[Modification records]
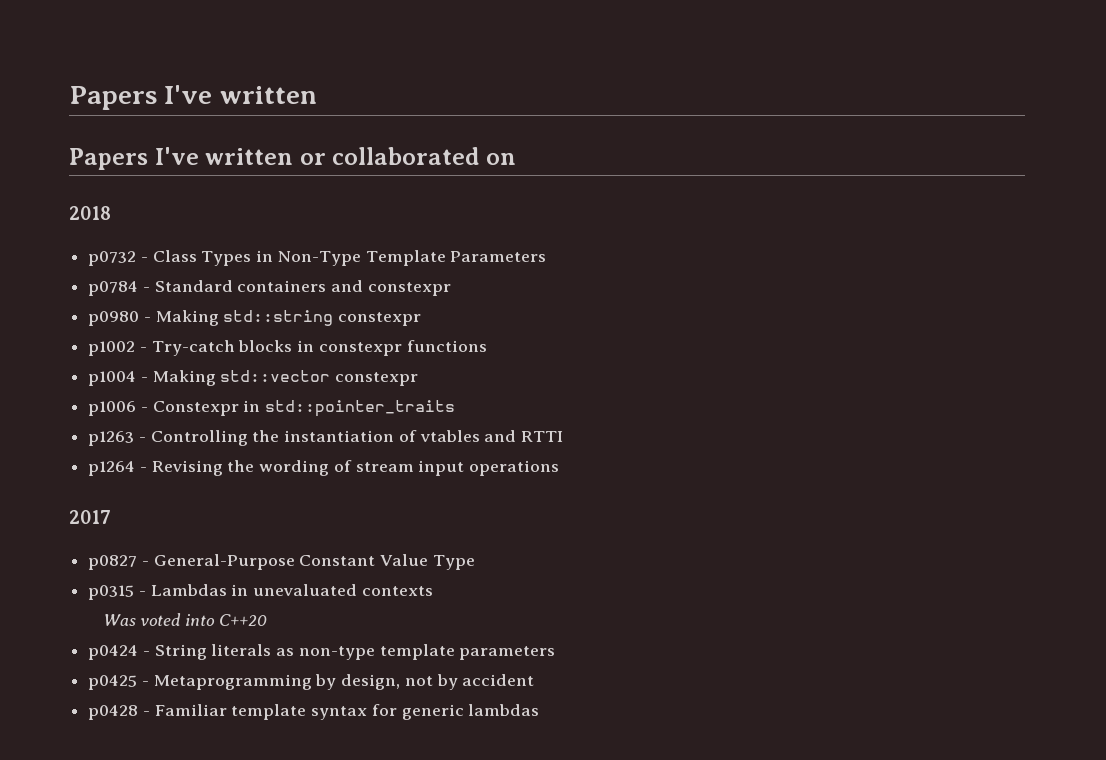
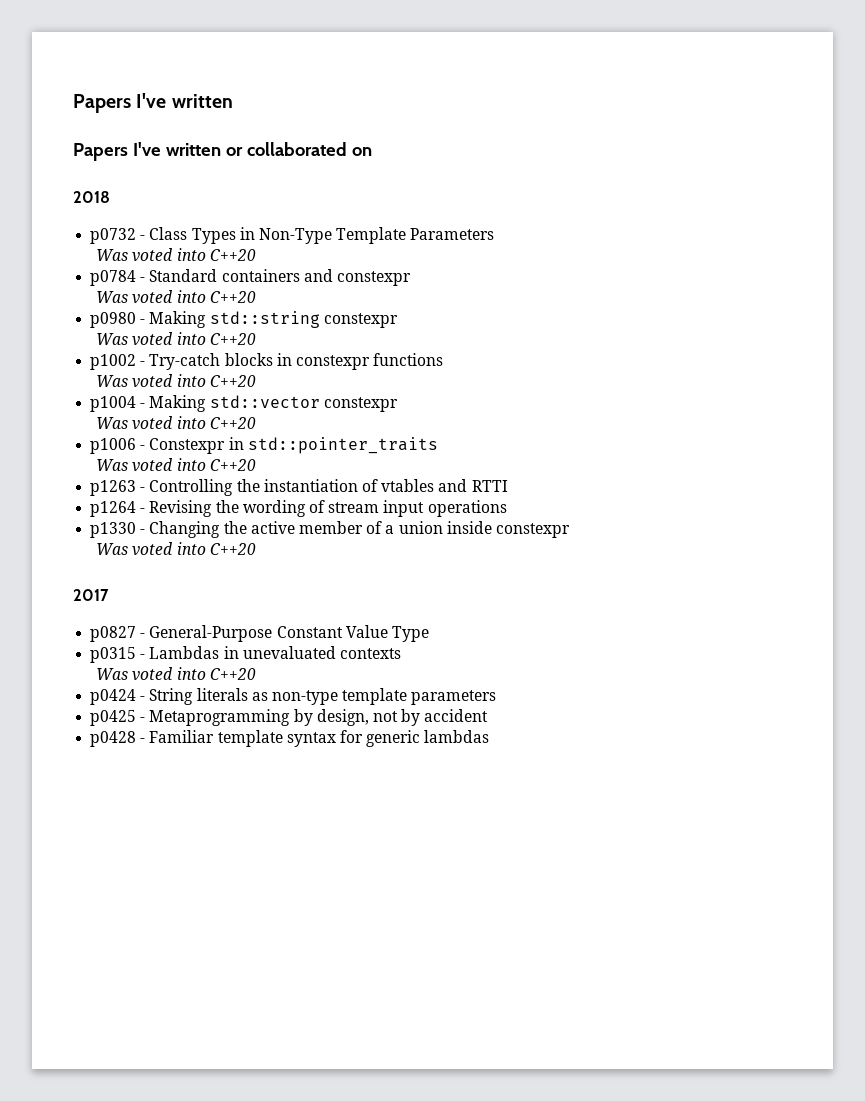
(547, 256) none -> [96,248,256,262] // Was voted into C++20
(451, 289) none -> [96,290,256,304] // Was voted into C++20
(422, 319) none -> [96,332,256,346] // Was voted into C++20
(487, 346) none -> [96,374,256,388] // Was voted into C++20
(419, 379) none -> [96,416,256,430] // Was voted into C++20
(456, 408) none -> [96,458,256,472] // Was voted into C++20
(560, 468) none -> [90,521,570,538] [96,542,256,556] // p1330 - Changing the active member of a union inside constexpr // Was voted into C++20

* [Task description]
The required output is every line of the entries, starting at the one that contains "(419, 379) none" and ending at the last, copied exactly.

* [Output]
(419, 379) none -> [96,416,256,430] // Was voted into C++20
(456, 408) none -> [96,458,256,472] // Was voted into C++20
(560, 468) none -> [90,521,570,538] [96,542,256,556] // p1330 - Changing the active member of a union inside constexpr // Was voted into C++20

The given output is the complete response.